A choice exists regarding what technological capabilities may have a place in the future domain. An important assumption made along vector $\mathbf{R}_{\mathbf{3}}^{\prime }$ in Figure 3 is that all existing technological artefacts are first considered, where applicable, within the future context. Asking questions such as: what would that resultant system look like if the similar artefacts are utilized? Would these artefacts provide the desired capabilities to fulfil the expected work functions? provide an initial step towards progressing along vector $\mathbf{R}_{\mathbf{3}}^{\prime }$ . These incremental shifts must be made explicit so that the existing domain can be more clearly mapped to an envisioned setting.

These translational efforts help establish a baseline definition of the future work domain and offer two benefits: (1) the apparent deficiencies in existing technologies are more readily visible when examined from a future context, and (2) potential desirable technological enhancements can be more readily identified and described to reach the desired end state. Note here the separation of identifying deficiencies and potential solutions. All too often technological solutions are proposed without fully understanding the intended work to be supported. Vector $\mathbf{R}_{\mathbf{4}}^{\prime }$ is shown in Figure 3 in the grey region as a range of potential directions which is in contrast with vector $\mathbf{R}_{\mathbf{1}}^{\prime }$ found in the ‘technology-driven’ approach.

The examination of existing technologies within a future context, rather than an existing context, enables a more detailed examination of what capabilities may be desired to support the work domain. Some existing domain technologies may not need enhancement to remain useful in a future context.

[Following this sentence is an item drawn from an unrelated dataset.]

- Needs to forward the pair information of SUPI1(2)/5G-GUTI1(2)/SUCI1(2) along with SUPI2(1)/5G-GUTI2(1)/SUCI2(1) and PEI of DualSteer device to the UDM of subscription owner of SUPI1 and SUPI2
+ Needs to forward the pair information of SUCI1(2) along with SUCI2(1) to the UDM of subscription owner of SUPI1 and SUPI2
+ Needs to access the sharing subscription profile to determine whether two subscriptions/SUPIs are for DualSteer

Technologies should be hypothesized from a vantage point that more accurately encapsulates the context of intended use. The inclusion of new technologies from a future context where a better understanding of work demands can be represented provides a more narrow solution space of hypothesized design solutions thereby increasing the likelihood of effective design solutions.

2.3 Summary

In an idealized sense, technology-driven pathway $\mathbf{P}_{\mathbf{1}}$ represents a familiar and commonly adopted approach to the envisioned world problem: a new technology is developed and installed in a work domain and a new desired state is reached by operators compensating for the deficiencies or burdens the new technologies impose on the work being performed. Contemporary challenges of pathway $\mathbf{P}_{\mathbf{1}}$ include the digital revolution of EMRs in the medical field (Buntin et al. Reference Buntin, Burke, Hoaglin and Blumenthal2011; Ano 2015b ), next generation automated systems in air traffic control (Sarter & Amalberti Reference Sarter and Amalberti2000; Durso & Manning Reference Durso and Manning2008; Ano 2015a ), military command and control (Jenkins, Walker & Rafferty Reference Jenkins, Walker and Rafferty2012), and rail transport (Bearman et al. Reference Bearman, Naweed, Dorrian, Rose and Dawson2013). However, as discussed in the previous section, there exist systematic limitations to the affordances provided by pathway $\mathbf{P}_{\mathbf{1}}$ and challenges that must be addressed.

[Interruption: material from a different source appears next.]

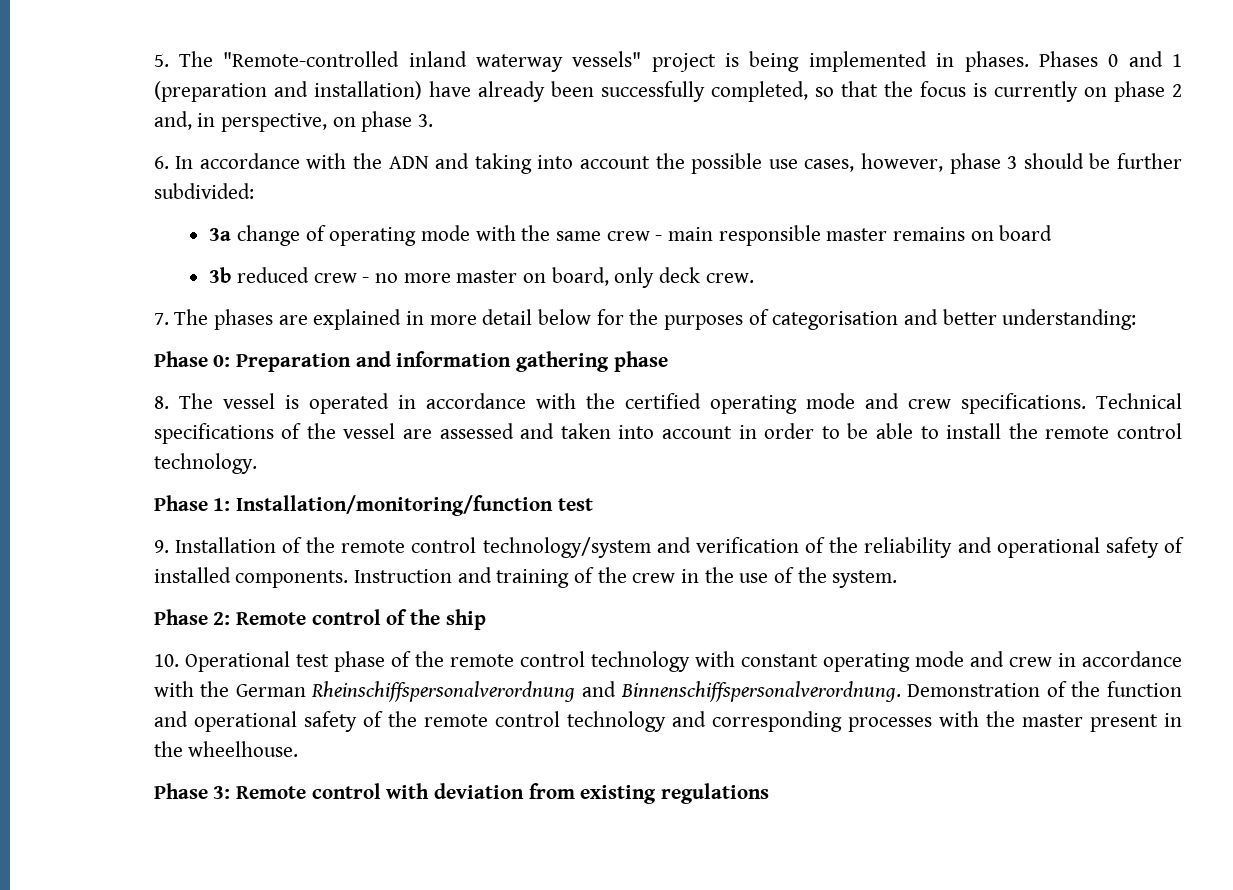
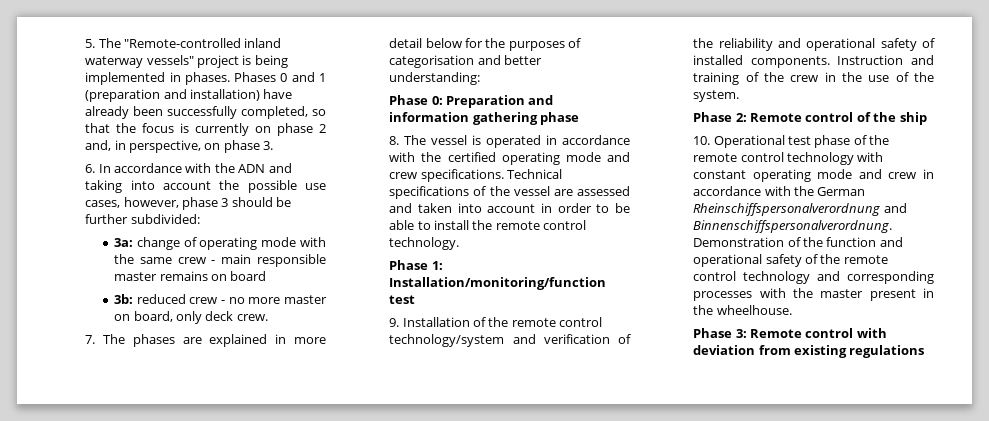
- 3a change of operating mode with the same crew - main responsible master remains on board
+ 3a: change of operating mode with the same crew - main responsible master remains on board
- 3b reduced crew - no more master on board, only deck crew.
+ 3b: reduced crew - no more master on board, only deck crew.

But there is another way to approach the envisioned world problem that first de-emphasizes technological development and prioritizes work domain definition. Work-driven pathway $\mathbf{P}_{\mathbf{2}}$ emphasizes the transition of the current work domain into a hypothesized future work domain ( $\mathbf{R}_{\mathbf{3}}$ ) to first consider the envisioned work to be expected in that domain as a means to then determine what technological capabilities might be necessary ( $\mathbf{R}_{\mathbf{4}}$ ) in that setting. The translation from State A to B can, and should, be performed by first emphasizing the definition of the future work domain where the current technologies, actors, environment, and problems are considered and translated to a future context. Under this concept, the focus is not on what new technologies could afford but rather how might the future domain resemble (or not) the existing domain.

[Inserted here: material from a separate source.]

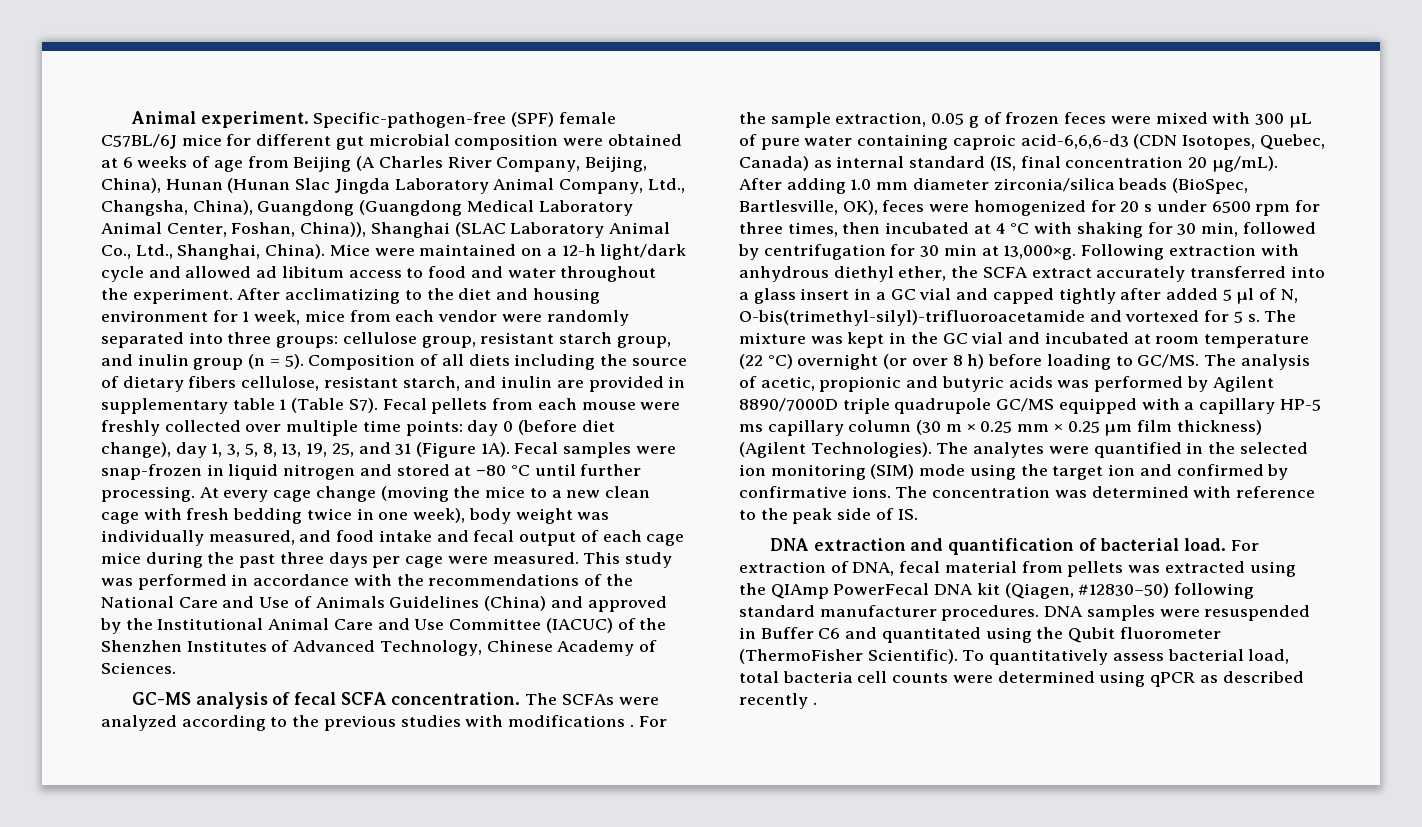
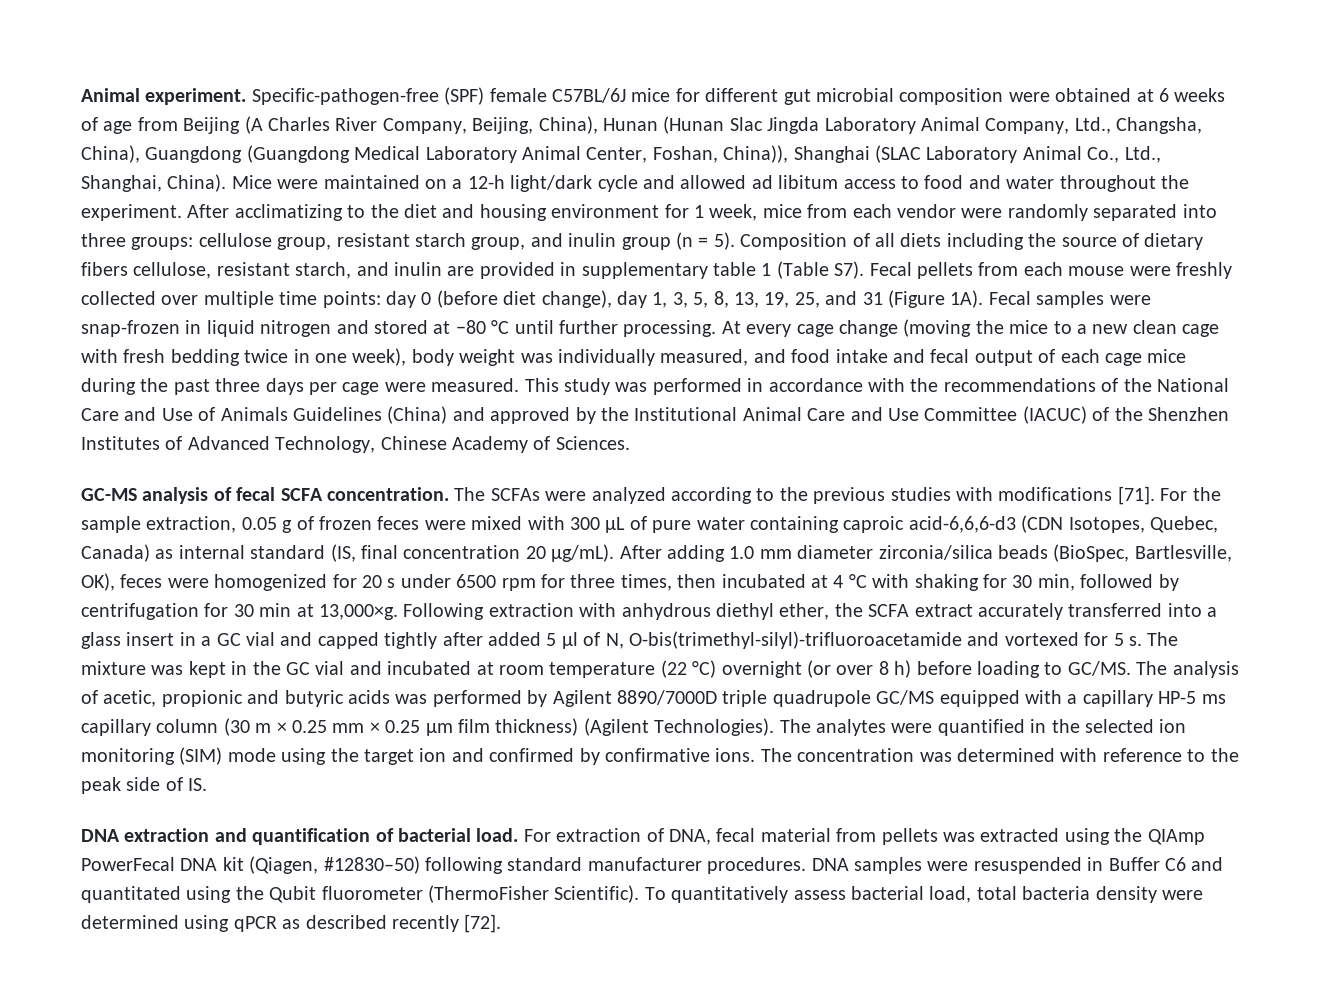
- The SCFAs were analyzed according to the previous studies with modifications .
+ The SCFAs were analyzed according to the previous studies with modifications [71].
- To quantitatively assess bacterial load, total bacteria cell counts were determined using qPCR as described recently .
+ To quantitatively assess bacterial load, total bacteria density were determined using qPCR as described recently [72].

For example, if NASA aims to extend a crew of 4 or 6 people from low-Earth orbit into deep space where they are effectively isolated from Earth-based support personnel, an understanding of the shifts in the current domain of human spaceflight operations (e.g. redistribution of work functions, responsibility and authority) must be acquired. A key aspect of vector $\mathbf{R}_{\mathbf{3}}$ is that the future context is considered with heritage technological capabilities. In other words, the already existent technological artefacts remain constant while the work domain characteristics (e.g. roles, responsibilities and work domain functions) are allowed to shift to meet hypothesized new work conditions, expectations and environment. We contend that this distinction offers a more realistic and meaningful way to reach the desired target (State B) as represented by vector $\mathbf{R}_{\mathbf{4}}$ . Some recent examples that implement this approach along pathway $\mathbf{P}_{\mathbf{2}}$ include the development efforts in the domains of human spaceflight (Miller et al. Reference Miller, McGuire and Feigh2017) (to be used as a specific case study example in this paper) and health care informatics (Pennathur et al. Reference Pennathur, Cao, Sui, Lin, Bisantz, Fairbanks, Guarrera, Brown, Perry and Wears2010; McGeorge et al. Reference McGeorge, Hegde, Berg, Guarrera-Schick, LaVergne, Casucci and Hettinger2015; Hettinger et al. Reference Hettinger, Roth and Bisantz2017). In an era where technological capability is ever increasing, systems engineers and designers of technology must understand the realistic work demands before hypothesizing technological solutions.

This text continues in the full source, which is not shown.